Franz Kafka: Schriftsteller und Revolutionär

Celina Brandstötter

Am 3. Juli 2018 jährt sich der Geburtstag Franz Kafkas zum 125. Mal. Der in Südböhmen (heutiges Tschechien) geborene Sohn einer jüdischen Kaufmannsfamilie zählt bis heute zu einem der bedeutendsten Schriftsteller des 20. Jahrhunderts und der deutschen Literatur. So bekannt seine literarischen Werke auch immer noch sind, über seine politische Haltung und sein politisches Engagement ist kaum etwas bekannt. Bereits als Jugendlicher kam er mit sozialistischen Ideen in Berührung und trug fortan an eine Rote Nelke am Knopfloch, ein Symbol der Arbeiterinnenbewegung - dies trotz des Schulverweises seines Schulfreundes Ruldolf Illowy, der wegen „sozialistischer Umtriebe“ von der gemeinsamen Schule verwiesen wurde.
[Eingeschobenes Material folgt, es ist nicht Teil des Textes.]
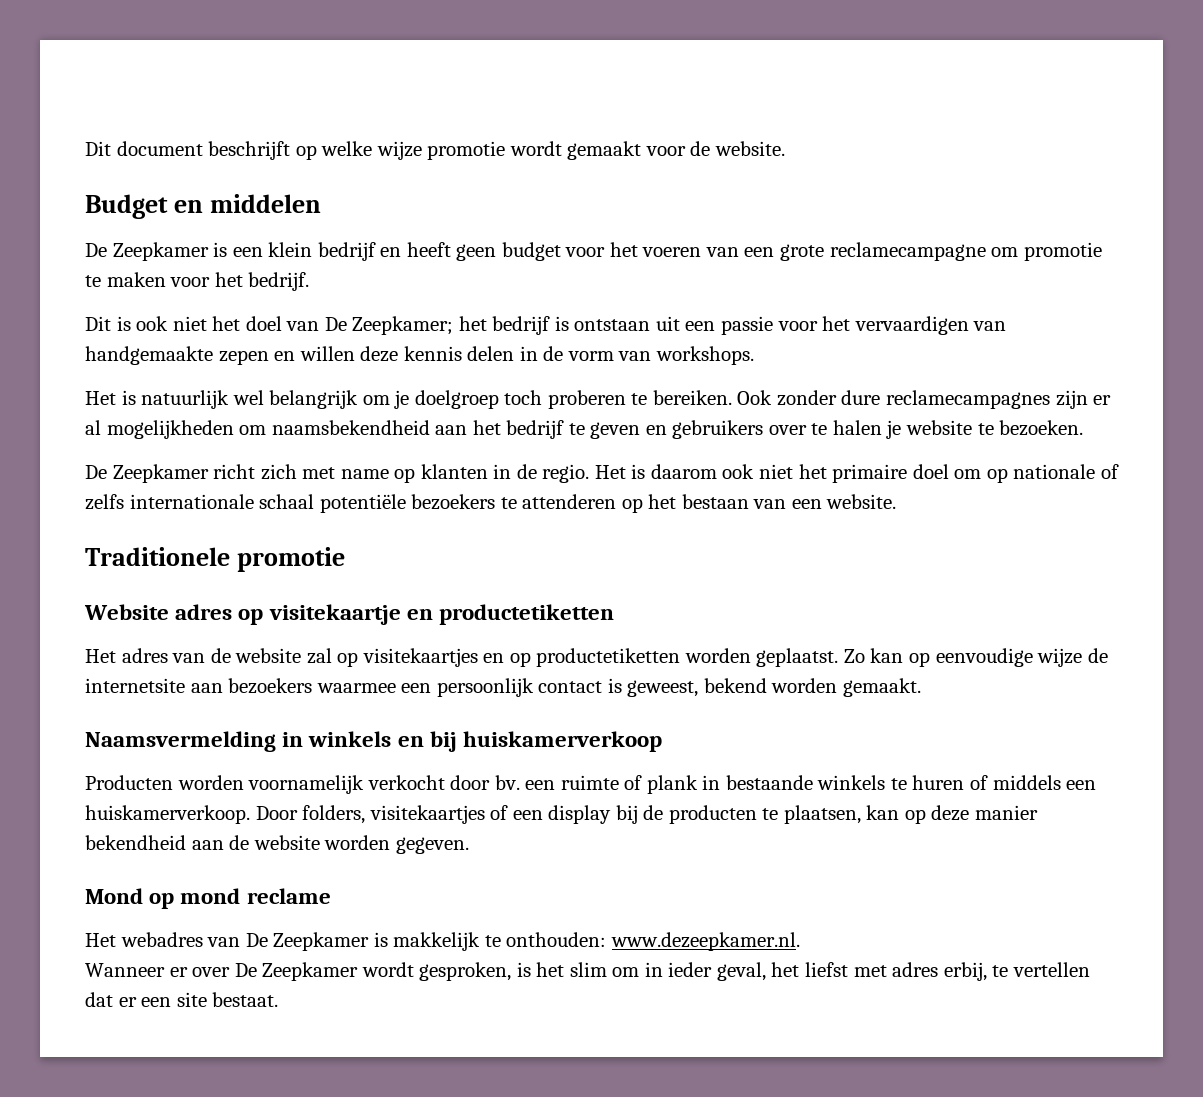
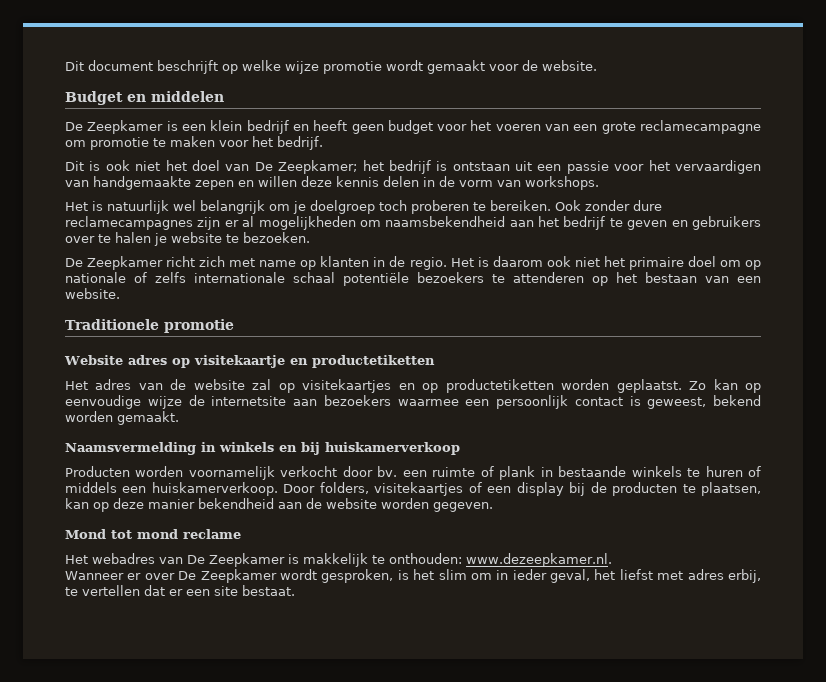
- Mond op mond reclame
+ Mond tot mond reclame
Kafka kam im Zuge seiner Beamtentätigkeit in einer halbstaatlichen Versicherungsanstalt mit der Not der ArbeiterInnenschaft in Berührung, und setzte sich für arbeitsrechtliche Verbesserungen ein. In einem Brief an seine Freundin Milena Jesenská 1920, bekundete er seine Bewunderung für die Bolschewiki und ihre Rolle in der Russischen Revolution, vor allem ihren internationalistischen revolutionären Anspruch lobte er. Trotz dieser Sympathiebekundungen gegenüber der Bolschewiki, ist kein näherer Kontakt zwischen ihm und der tschechischen Kommunistischen Partei bekannt.

Allerdings sind Kontakte zu tschechischen libertären SozialistInnen dokumentiert. Er nahm an einigen Aktivitäten der anarchistisch gefärbten Gruppierung „Klub mladych“ (Jugendclub) teil, die sich als libertäre, antimilitaristische und antiklerikale Organisation sah, und half mit, Geld für Gefängnis-Kaution von AktivistInnen aufzutreiben. 

Der marxistische Soziologe Michael Löwy schreibt über Kafkas Werke folgendes: „Ein libertär inspirierter Antiautoritarismus durchzieht Kafkas Romanwerk in einer Bewegung der »Depersonalisierung« und zunehmenden Vergegenständlichung: Von der persönlichen väterlichen Autorität bis zur anonymen administrativen Autorität. Es handelt sich nicht um irgendeine politische Doktrin, sondern um einen geistigen Zustand und eine kritische Sensibilität“. Unter anderem gerade wegen der Thematisierung von totalitären Bürokratieapparaten waren Franz Kafkas Werke in vielen stalinistischen Ländern verboten, unter anderem im stalinistischen Tschechien.